Accountability for Risk Management in your Organisation
Well hello, and welcome.
In this blog I want to talk about something I’m often asked in courses and that is about how do we actually get accountability for risk and risk management into position job descriptions? As we are starting to see a lot more of not only responsibility of risk management, but accountability as well.
Now, I have potentially a different perspective on this to others. I believe that you can be responsible for the management of a particular risk, as a risk owner. However, if as a risk owner, you have done everything in your power i.e. you have made sure that every current control is effective; you have made sure that every new treatment has been implemented and you have continuously communicated and consulted with your stakeholder community about that particular risk. If you have done all of those things, and the event still occurs, I do not believe that you can be held accountable. Because let’s face it, risk management does not eliminate risk. What risk management is about is reducing the level of risk down to a residual that’s within, if we can, our appetite as an organisation. But the reality is, no matter what you do, stuff still happens.
Now, of course if the risk owner has not done the assessment of the current controls, has not put in the treatments and made sure those treatments were done, are not communicating and consulting around a risk and that risk does occur, then absolutely they can be held accountable because they have not done everything in their power to stop it happening. So it’s a really fine line here. You can be accountable for certain aspects in terms of the management of the risk, but I do not believe you can be held accountable for the outcomes that occur, because as mentioned, stuff happens in an organisation.
In much the same way we talk about control ownership. Those who own controls within the organisation, they actually can be held accountable to make sure that that control is effective because that is completely within their sphere of influence.
Risk however, in which we’re talking potential events and their outcomes, is not within our complete sphere of influence. So therefore the outcomes still could occur. So let’s paint a particular scenario in which the risk owner has done everything in their power to reduce the risk as low as they can.
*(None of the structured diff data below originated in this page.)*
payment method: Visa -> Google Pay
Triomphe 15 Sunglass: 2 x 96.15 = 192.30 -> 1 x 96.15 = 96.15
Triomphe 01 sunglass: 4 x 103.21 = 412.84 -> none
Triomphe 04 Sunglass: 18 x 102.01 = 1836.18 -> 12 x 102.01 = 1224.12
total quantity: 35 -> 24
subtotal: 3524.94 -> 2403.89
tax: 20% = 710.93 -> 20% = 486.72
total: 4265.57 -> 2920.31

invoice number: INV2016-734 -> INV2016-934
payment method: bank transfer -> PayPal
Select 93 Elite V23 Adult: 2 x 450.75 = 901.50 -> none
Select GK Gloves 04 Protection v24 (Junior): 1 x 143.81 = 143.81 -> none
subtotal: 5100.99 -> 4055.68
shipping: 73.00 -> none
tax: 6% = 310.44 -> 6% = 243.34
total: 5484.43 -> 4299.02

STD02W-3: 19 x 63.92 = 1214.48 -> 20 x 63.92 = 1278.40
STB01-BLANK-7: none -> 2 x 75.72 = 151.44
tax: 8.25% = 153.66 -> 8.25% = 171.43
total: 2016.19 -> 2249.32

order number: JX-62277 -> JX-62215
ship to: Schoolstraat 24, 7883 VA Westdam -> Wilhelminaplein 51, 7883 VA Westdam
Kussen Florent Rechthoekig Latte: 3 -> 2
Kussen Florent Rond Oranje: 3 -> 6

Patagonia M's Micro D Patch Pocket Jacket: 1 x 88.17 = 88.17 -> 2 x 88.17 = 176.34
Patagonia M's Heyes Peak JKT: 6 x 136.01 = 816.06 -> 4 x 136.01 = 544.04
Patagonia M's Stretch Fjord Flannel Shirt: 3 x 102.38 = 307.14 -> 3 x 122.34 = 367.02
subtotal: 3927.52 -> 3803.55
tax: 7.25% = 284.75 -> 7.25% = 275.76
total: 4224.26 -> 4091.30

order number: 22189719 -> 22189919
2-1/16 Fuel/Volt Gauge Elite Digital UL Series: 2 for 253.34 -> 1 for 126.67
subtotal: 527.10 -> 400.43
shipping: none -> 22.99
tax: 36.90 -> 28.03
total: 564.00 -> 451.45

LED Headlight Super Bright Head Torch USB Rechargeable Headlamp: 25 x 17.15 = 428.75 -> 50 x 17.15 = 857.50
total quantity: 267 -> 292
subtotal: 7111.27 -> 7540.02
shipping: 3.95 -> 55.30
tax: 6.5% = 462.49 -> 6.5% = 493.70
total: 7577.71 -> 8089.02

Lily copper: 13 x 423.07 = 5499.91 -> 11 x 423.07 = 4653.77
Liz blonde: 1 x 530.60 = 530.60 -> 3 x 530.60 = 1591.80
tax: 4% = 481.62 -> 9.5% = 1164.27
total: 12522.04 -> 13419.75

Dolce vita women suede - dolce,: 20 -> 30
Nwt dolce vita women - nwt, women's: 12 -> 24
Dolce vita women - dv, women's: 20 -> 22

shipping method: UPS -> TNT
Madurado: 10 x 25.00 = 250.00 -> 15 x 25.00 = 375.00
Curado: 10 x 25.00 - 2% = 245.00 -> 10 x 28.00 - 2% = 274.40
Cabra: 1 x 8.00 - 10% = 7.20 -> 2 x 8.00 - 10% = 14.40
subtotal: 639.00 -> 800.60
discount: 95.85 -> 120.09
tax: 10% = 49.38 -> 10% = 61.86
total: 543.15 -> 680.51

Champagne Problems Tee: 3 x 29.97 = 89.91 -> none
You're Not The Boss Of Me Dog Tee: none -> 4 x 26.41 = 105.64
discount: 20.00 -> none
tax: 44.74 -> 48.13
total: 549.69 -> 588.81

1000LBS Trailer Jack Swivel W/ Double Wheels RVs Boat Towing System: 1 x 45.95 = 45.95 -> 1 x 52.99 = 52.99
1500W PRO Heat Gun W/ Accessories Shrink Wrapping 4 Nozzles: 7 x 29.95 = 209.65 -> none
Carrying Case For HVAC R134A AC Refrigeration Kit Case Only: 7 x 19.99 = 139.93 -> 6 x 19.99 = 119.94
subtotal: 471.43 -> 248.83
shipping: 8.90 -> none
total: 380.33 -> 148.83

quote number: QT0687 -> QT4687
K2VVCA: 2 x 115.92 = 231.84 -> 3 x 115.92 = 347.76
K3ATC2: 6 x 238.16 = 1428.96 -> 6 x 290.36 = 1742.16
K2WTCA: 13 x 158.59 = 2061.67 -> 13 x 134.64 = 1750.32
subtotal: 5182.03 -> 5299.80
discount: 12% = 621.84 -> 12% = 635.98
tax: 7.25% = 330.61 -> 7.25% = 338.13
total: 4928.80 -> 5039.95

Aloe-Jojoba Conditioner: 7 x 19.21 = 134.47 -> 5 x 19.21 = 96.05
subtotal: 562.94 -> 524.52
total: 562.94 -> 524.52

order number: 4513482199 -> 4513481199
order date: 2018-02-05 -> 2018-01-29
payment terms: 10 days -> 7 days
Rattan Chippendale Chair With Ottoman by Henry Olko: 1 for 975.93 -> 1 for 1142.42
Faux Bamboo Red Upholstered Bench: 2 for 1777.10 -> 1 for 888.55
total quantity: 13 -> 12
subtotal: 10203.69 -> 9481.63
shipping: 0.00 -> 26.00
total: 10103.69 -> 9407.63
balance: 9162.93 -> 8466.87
They are continually monitoring and reviewing the situation, but this risk continues to bubble along, whether it is at the low level, medium level etc. and that event occurs. It is unfair and in fact completely wrong for then the board or CEO of the organisation to then be going out saying, “Well you were responsible or accountable for that risk occurring.” That is not correct, particularly if they can demonstrate they have done everything in their power.
So when you’re thinking about accountability into job descriptions around risk and risk management, they can be accountable for the management of the risk, but I do not believe they can be accountable for the outcomes if they have done everything around the management of the risk.
It might be one that you want to discuss in terms of your organisation and think about how you are going to do that.
That’s all I’ve got for this particular session, and as always, let’s be careful out there.